🤖 AI Summary
To address low learning efficiency in deep reinforcement learning (DRL) agents for human-robot collaboration—caused by sparse extrinsic rewards and unpredictable human behavior—this paper proposes a behavior- and context-aware dual intrinsic reward mechanism. Our method introduces, for the first time, a synergistic intrinsic reward that jointly models human motivation and AI-driven self-motivation, coupled with a learning-progress-sensitive dynamic context-weighting strategy to simultaneously mitigate insufficient exploration and exploitation bias. The framework integrates intrinsic motivation modeling, context-aware weight optimization, and logarithmic sparse-reward capture. Evaluated on the Overcooked benchmark, our approach achieves approximately 20% higher cumulative sparse reward and reduces policy convergence time by 67% compared to state-of-the-art methods, significantly improving both learning efficiency and robustness of collaborative policies.
📝 Abstract
Deep reinforcement Learning (DRL) offers a powerful framework for training AI agents to coordinate with human partners. However, DRL faces two critical challenges in human-AI coordination (HAIC): sparse rewards and unpredictable human behaviors. These challenges significantly limit DRL to identify effective coordination policies, due to its impaired capability of optimizing exploration and exploitation. To address these limitations, we propose an innovative behavior- and context-aware reward (BCR) for DRL, which optimizes exploration and exploitation by leveraging human behaviors and contextual information in HAIC. Our BCR consists of two components: (i)~Novel dual intrinsic rewards to enhance exploration.
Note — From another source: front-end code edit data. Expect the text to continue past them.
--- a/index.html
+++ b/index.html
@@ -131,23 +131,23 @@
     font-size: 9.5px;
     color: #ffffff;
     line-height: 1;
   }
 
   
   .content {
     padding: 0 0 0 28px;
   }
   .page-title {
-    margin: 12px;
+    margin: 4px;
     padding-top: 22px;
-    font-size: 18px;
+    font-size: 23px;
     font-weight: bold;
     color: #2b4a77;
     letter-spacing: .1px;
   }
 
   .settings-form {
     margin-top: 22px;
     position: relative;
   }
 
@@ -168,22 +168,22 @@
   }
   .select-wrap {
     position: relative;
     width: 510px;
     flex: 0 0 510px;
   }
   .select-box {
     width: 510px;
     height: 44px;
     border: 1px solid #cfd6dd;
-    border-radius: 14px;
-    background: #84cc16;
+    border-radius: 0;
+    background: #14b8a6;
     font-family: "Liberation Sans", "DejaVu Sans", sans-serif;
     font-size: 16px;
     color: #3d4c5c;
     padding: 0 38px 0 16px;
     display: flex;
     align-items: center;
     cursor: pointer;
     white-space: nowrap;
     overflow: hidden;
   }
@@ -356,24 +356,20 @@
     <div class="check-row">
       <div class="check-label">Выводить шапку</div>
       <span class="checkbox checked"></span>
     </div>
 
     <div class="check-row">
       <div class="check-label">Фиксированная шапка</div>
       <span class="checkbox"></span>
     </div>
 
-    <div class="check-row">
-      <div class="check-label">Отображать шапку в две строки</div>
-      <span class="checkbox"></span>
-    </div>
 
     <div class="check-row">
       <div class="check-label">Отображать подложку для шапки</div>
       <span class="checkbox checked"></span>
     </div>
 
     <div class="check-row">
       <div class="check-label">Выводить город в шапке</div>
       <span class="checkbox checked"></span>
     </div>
This scheme composes an AI self-motivated intrinsic reward and a human-motivated intrinsic reward, which are designed to increase the capture of sparse rewards by a logarithmic-based strategy; and (ii)~New context-aware weights for the designed rewards to improve exploitation. This mechanism helps the AI agent prioritize actions that better coordinate with the human partner by utilizing contextual information that can reflect the evolution of learning in HAIC. Extensive simulations in the Overcooked environment demonstrate that our approach can increase the cumulative sparse rewards by approximately 20% and reduce the convergence time by about 67% compared to state-of-the-art baselines.